Now we can send the request, we're going to be doing this through POST to a file called upload.php, and using the send() method, with data as the parameter, we can send the correct data:

request.open('POST', 'upload.php');
request.send(data);

That should be all of the JavaScript completed giving you the following:

var _submit = document.getElementById('_submit'), 
_file = document.getElementById('_file'), 
_progress = document.getElementById('_progress');

var upload = function(){

    if(_file.files.length === 0){
        return;
    }

    var data = new FormData();
    data.append('SelectedFile', _file.files[0]);

    var request = new XMLHttpRequest();
    request.onreadystatechange = function(){
        if(request.readyState == 4){
            try {
                var resp = JSON.parse(request.response);
            } catch (e){
                var resp = {
                    status: 'error',
                    data: 'Unknown error occurred: [' + request.responseText + ']'
                };
            }
            console.log(resp.status + ': ' + resp.data);
        }
    };

    request.upload.addEventListener('progress', function(e){
        _progress.style.width = Math.ceil(e.loaded/e.total) * 100 + '%';
    }, false);

    request.open('POST', 'upload.php');
    request.send(data);
}

_submit.addEventListener('click', upload);

Now on to the PHP...

PHP

This is the code that we're using, you'll notice some differences, mostly that all output is being sent as JSON using the top JSON method.

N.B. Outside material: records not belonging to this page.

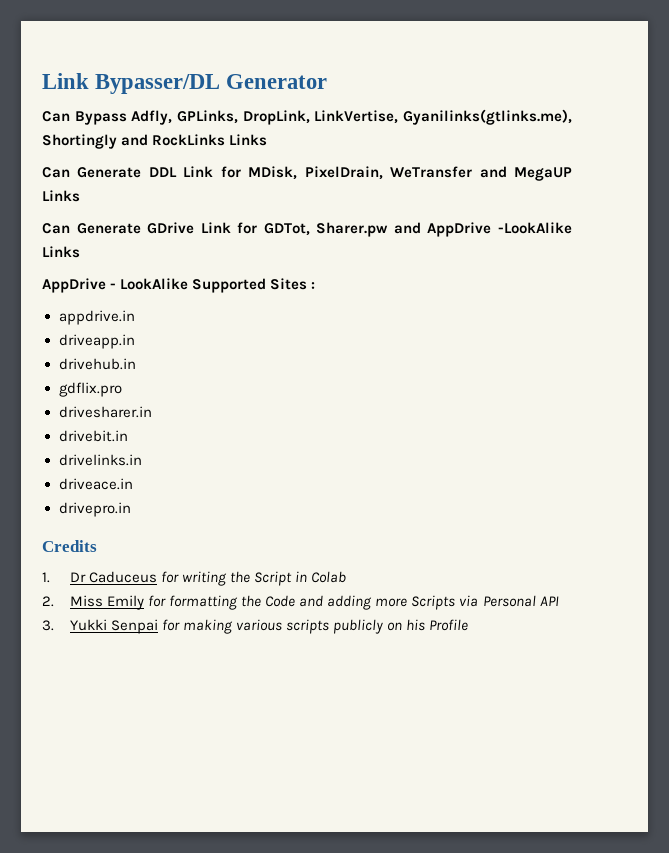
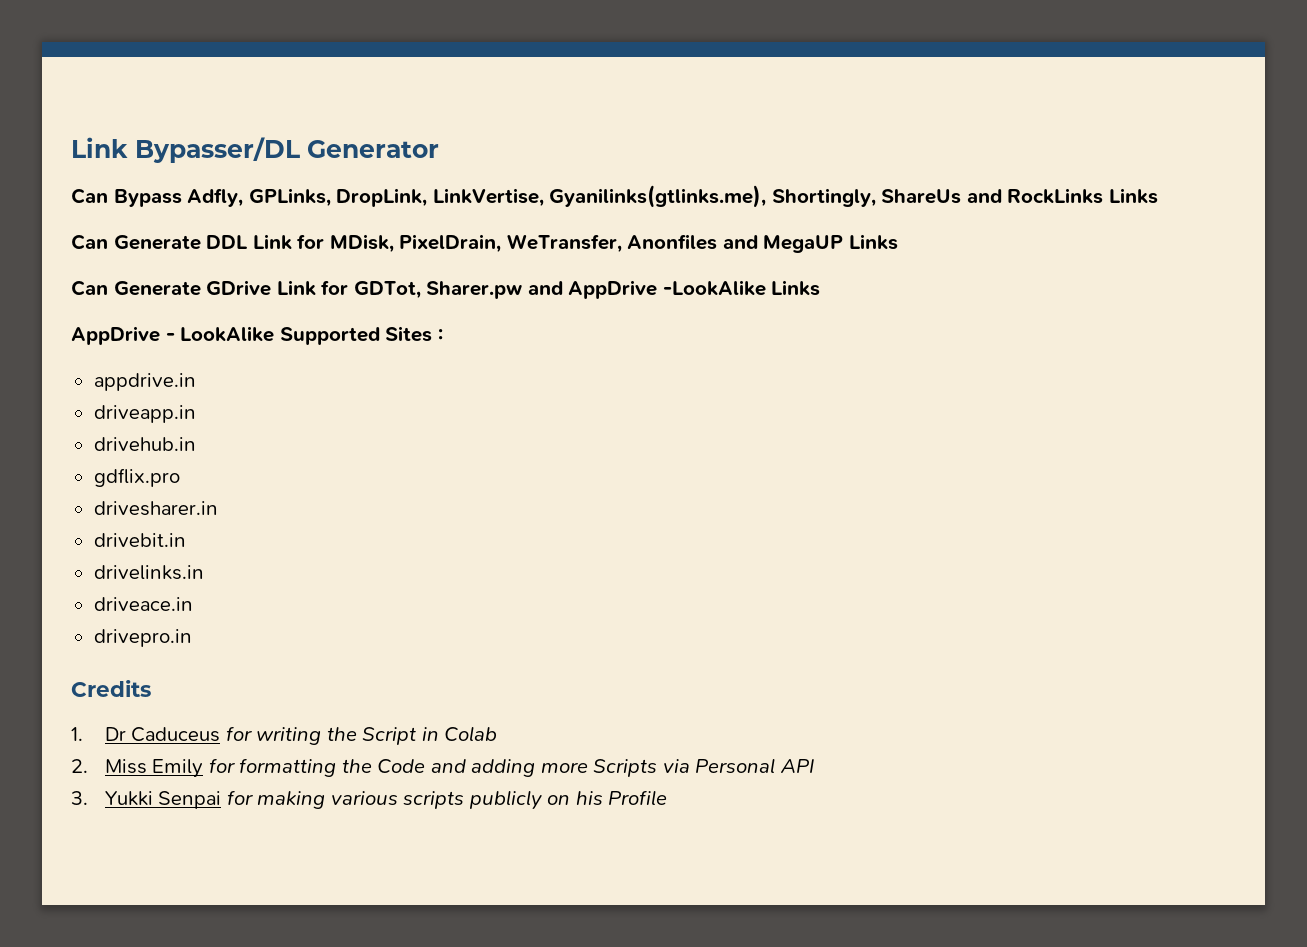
[42,134,117,149] Shortingly -> [771,188,962,207] Shortingly, ShareUs
[390,166,473,178] WeTransfer -> [506,234,718,253] WeTransfer, Anonfiles

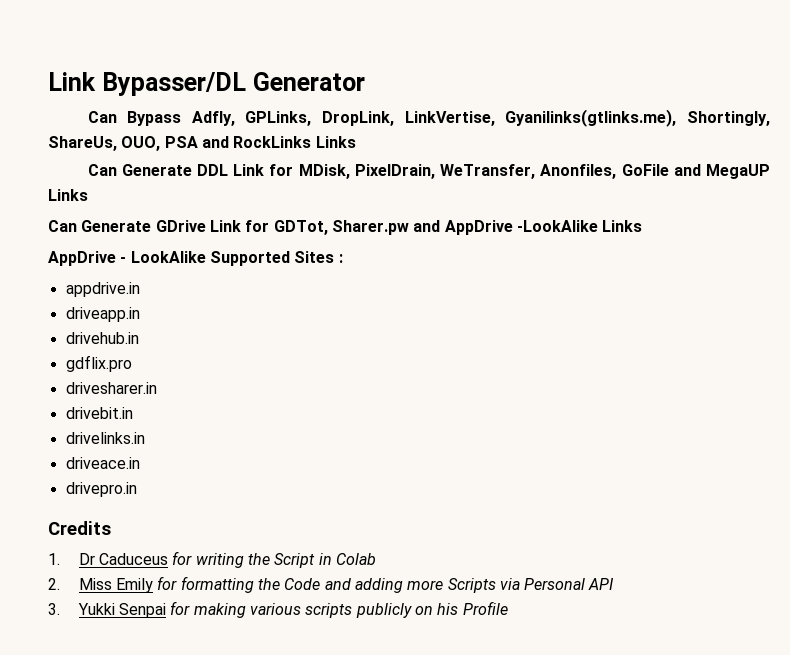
[881,189,962,204] ShareUs -> [48,136,198,151] ShareUs, OUO, PSA
[627,234,718,250] Anonfiles -> [540,164,669,179] Anonfiles, GoFile

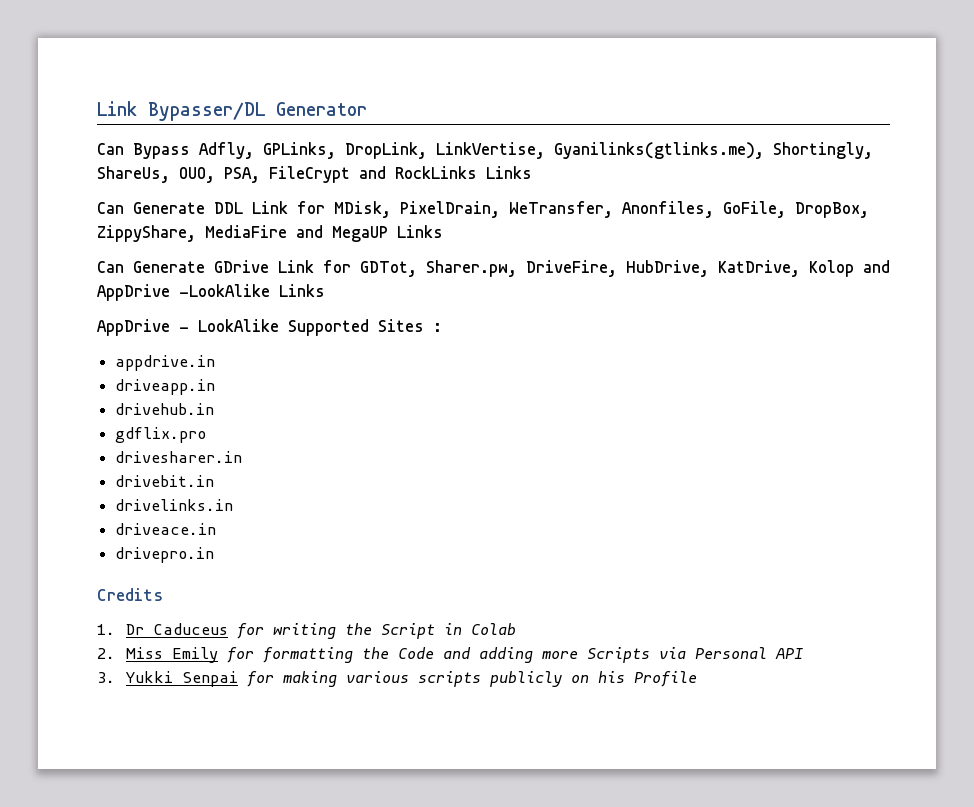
[164,136,198,148] PSA -> [224,166,350,183] PSA, FileCrypt
[621,164,669,176] GoFile -> [723,201,869,218] [97,225,287,242] GoFile, DropBox, ZippyShare, MediaFire
[331,220,409,235] Sharer.pw -> [426,260,854,277] Sharer.pw, DriveFire, HubDrive, KatDrive, Kolop

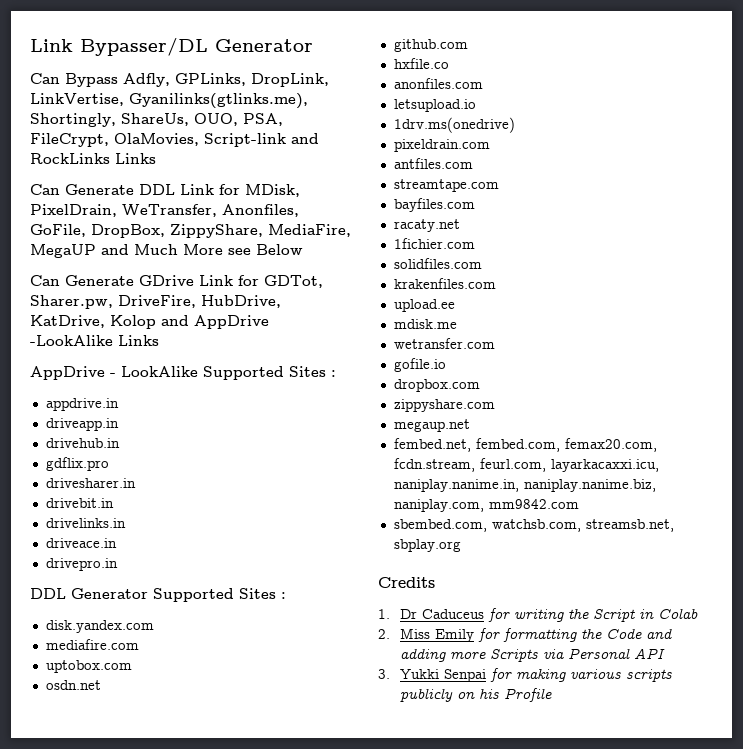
[269,166,350,183] FileCrypt -> [30,133,286,147] FileCrypt, OlaMovies, Script-link
[205,225,443,242] MediaFire and MegaUP Links -> [268,224,351,237] [30,244,303,258] MediaFire, MegaUP and Much More see Below
(215, 555) none -> [30,588,286,602] [45,620,154,633] [45,639,139,650] [45,660,132,673] [45,680,101,690] [393,39,468,52] [393,58,449,69] [393,78,483,89] [393,99,476,112] [393,117,515,133] [393,139,490,152] [393,158,473,169] [393,179,499,192] [393,198,475,212] [393,219,460,232] [393,238,475,249] [393,258,482,269] [393,278,496,289] [393,299,455,312] [393,319,457,329] [393,338,495,349] [393,358,446,372] [393,379,480,392] [393,399,495,412] [393,419,470,432] [393,438,657,452] [393,458,659,472] [393,479,656,492] [393,499,579,512] [393,519,674,532] [393,539,461,552] // DDL Generator Supported Sites : // disk.yandex.com // mediafire.com // uptobox.com // osdn.net // github.com // hxfile.co // anonfiles.com // letsupload.io // 1drv.ms(onedrive) // pixeldrain.com // antfiles.com // streamtape.com // bayfiles.com // racaty.net // 1fichier.com // solidfiles.com // krakenfiles.com // upload.ee // mdisk.me // wetransfer.com // gofile.io // dropbox.com // zippyshare.com // megaup.net // fembed.net, fembed.com, femax20.com, fcdn.stream, feurl.com, layarkacaxxi.icu, naniplay.nanime.in, naniplay.nanime.biz, naniplay.com, mm9842.com // sbembed.com, watchsb.com, streamsb.net, sbplay.org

This PHP is the same as that in the earlier tutorial, meaning it will only work with PNG images that are less than 500Kb. Also, the success message returns the path to the file that's been uploaded:

<?php
// Output JSON
function outputJSON($msg, $status = 'error'){
    header('Content-Type: application/json');
    die(json_encode(array(
        'data' => $msg,
        'status' => $status
    )));
}

// Check for errors
if($_FILES['SelectedFile']['error'] > 0){
    outputJSON('An error ocurred when uploading.');
}

if(!getimagesize($_FILES['SelectedFile']['tmp_name'])){
    outputJSON('Please ensure you are uploading an image.');
}

// Check filetype
if($_FILES['SelectedFile']['type'] != 'image/png'){
    outputJSON('Unsupported filetype uploaded.');
}

// Check filesize
if($_FILES['SelectedFile']['size'] > 500000){
    outputJSON('File uploaded exceeds maximum upload size.');
}

// Check if the file exists
if(file_exists('upload/' . $_FILES['SelectedFile']['name'])){
    outputJSON('File with that name already exists.');
}

// Upload file
if(!move_uploaded_file($_FILES['SelectedFile']['tmp_name'], 'upload/' . $_FILES['SelectedFile']['name'])){
    outputJSON('Error uploading file - check destination is writeable.');
}

// Success!
outputJSON('File uploaded successfully to "' . 'upload/' . $_FILES['SelectedFile']['name'] . '".', 'success');

If you put everything together you should get the file uploaded to where you're expecting it, with it returned as success within the console of the browser.

Conclusion

Something that is really easy, but yet so effective, uploading images through AJAX can enhance your user experience with such ease. This can be expanded to add multiple uploaded files, by appending each one to the FormData that was created within the JavaScript.

Just so that you're aware, if you're testing this locally, you might not see the progress bar's status change gradually, this is down to the speed of the upload on your local machine, I suggest using this on a server, with a relatively large PNG file.